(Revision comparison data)
_ _ _

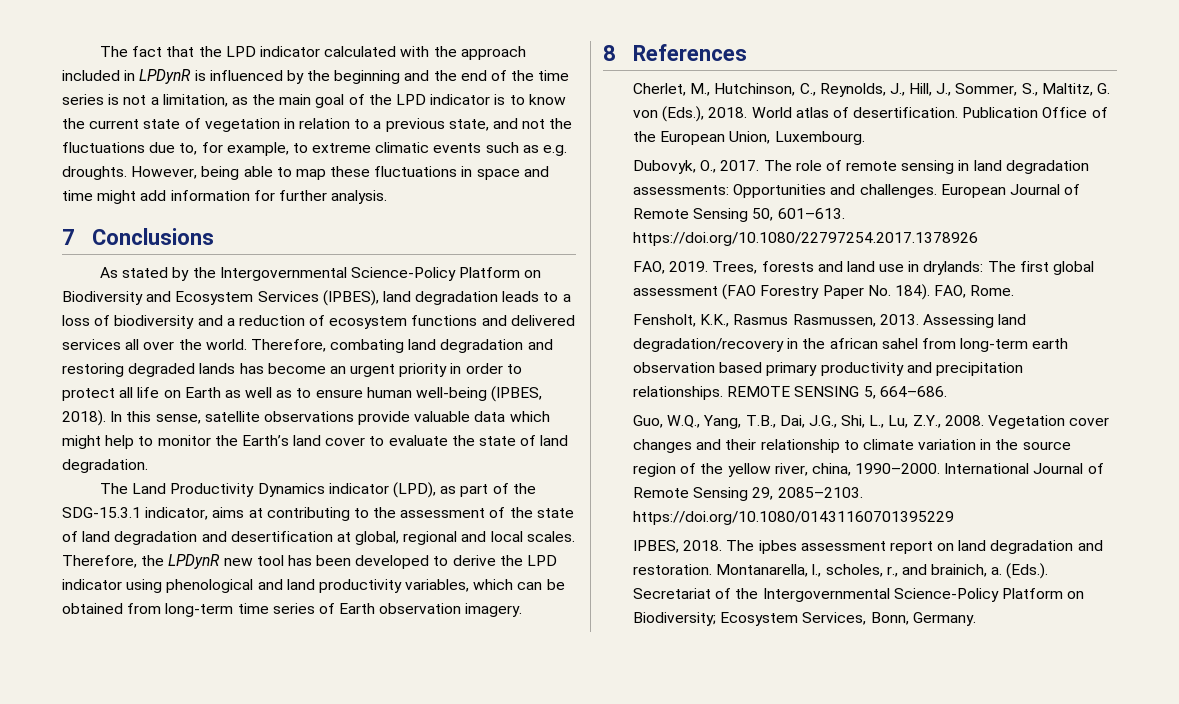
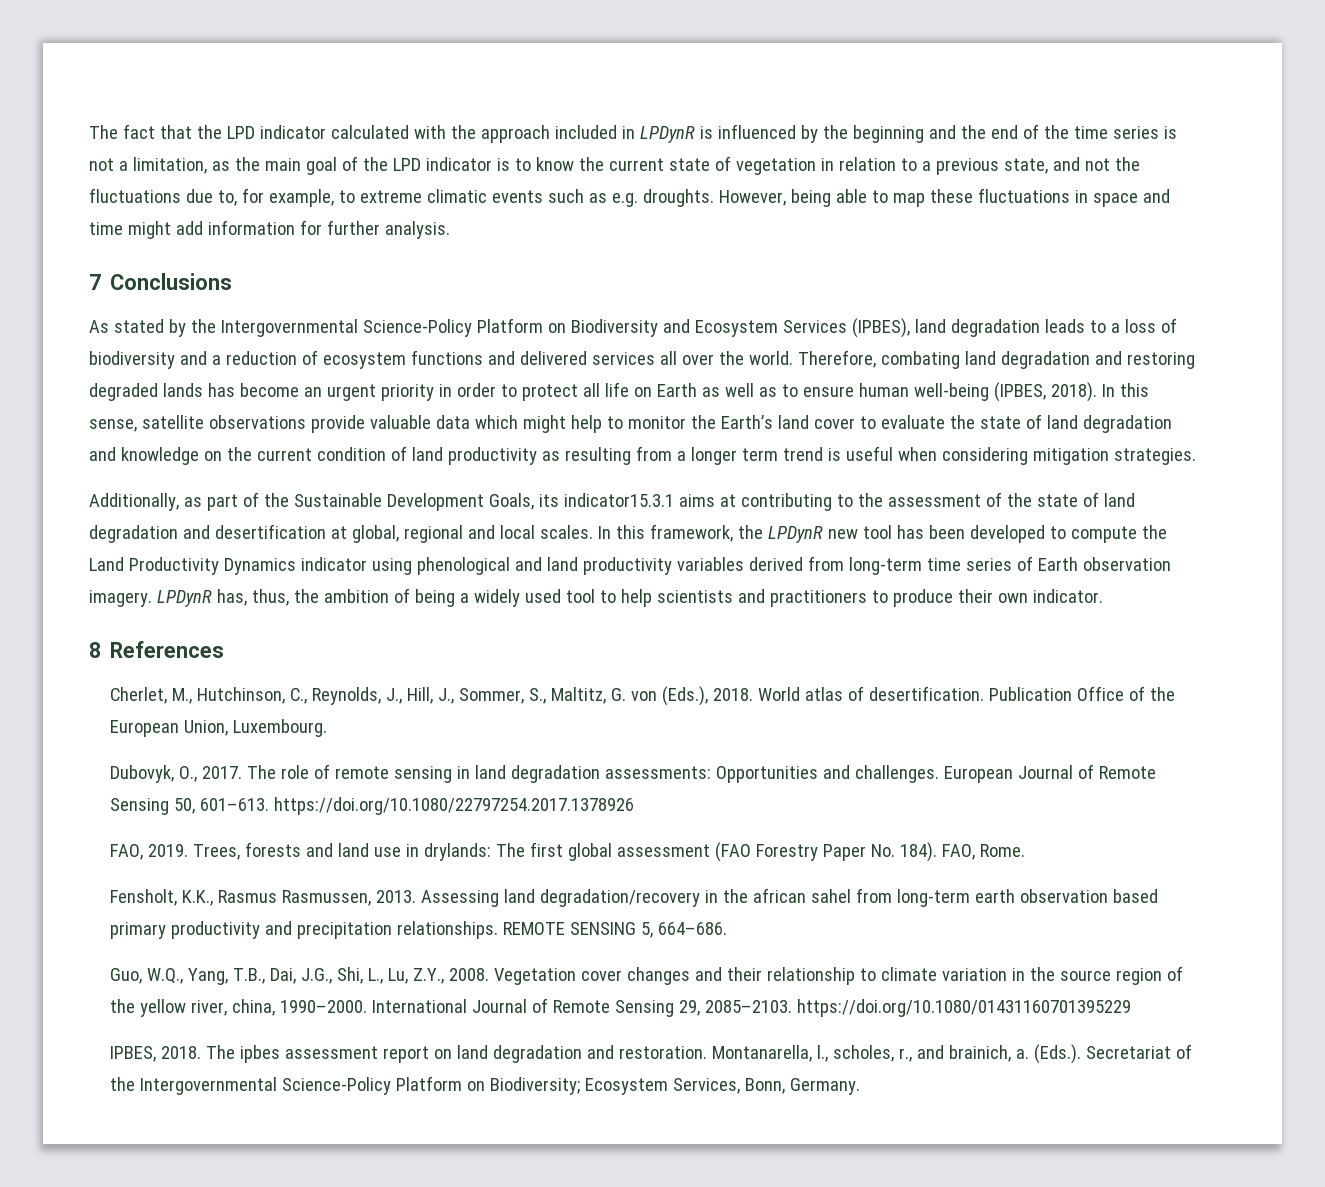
- In this sense, satellite observations provide valuable data which might help to monitor the Earth’s land cover to evaluate the state of land degradation.
- The Land Productivity Dynamics indicator (LPD), as part of the SDG-15.3.1 indicator, aims at contributing to the assessment of the state of land degradation and desertification at global, regional and local scales.
+ In this sense, satellite observations provide valuable data which might help to monitor the Earth’s land cover to evaluate the state of land degradation and knowledge on the current condition of land productivity as resulting from a longer term trend is useful when considering mitigation strategies.
+ Additionally, as part of the Sustainable Development Goals, its indicator15.3.1 aims at contributing to the assessment of the state of land degradation and desertification at global, regional and local scales.
- Therefore, the LPDynR new tool has been developed to derive the LPD indicator using phenological and land productivity variables, which can be obtained from long-term time series of Earth observation imagery.
+ In this framework, the LPDynR new tool has been developed to compute the Land Productivity Dynamics indicator using phenological and land productivity variables derived from long-term time series of Earth observation imagery. LPDynR has, thus, the ambition of being a widely used tool to help scientists and practitioners to produce their own indicator.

_ _ _

• [What this task involves] Please repeat the entries above exactly, leaving out any pictures.

• [Output for this task]
- In this sense, satellite observations provide valuable data which might help to monitor the Earth’s land cover to evaluate the state of land degradation.
- The Land Productivity Dynamics indicator (LPD), as part of the SDG-15.3.1 indicator, aims at contributing to the assessment of the state of land degradation and desertification at global, regional and local scales.
+ In this sense, satellite observations provide valuable data which might help to monitor the Earth’s land cover to evaluate the state of land degradation and knowledge on the current condition of land productivity as resulting from a longer term trend is useful when considering mitigation strategies.
+ Additionally, as part of the Sustainable Development Goals, its indicator15.3.1 aims at contributing to the assessment of the state of land degradation and desertification at global, regional and local scales.
- Therefore, the LPDynR new tool has been developed to derive the LPD indicator using phenological and land productivity variables, which can be obtained from long-term time series of Earth observation imagery.
+ In this framework, the LPDynR new tool has been developed to compute the Land Productivity Dynamics indicator using phenological and land productivity variables derived from long-term time series of Earth observation imagery. LPDynR has, thus, the ambition of being a widely used tool to help scientists and practitioners to produce their own indicator.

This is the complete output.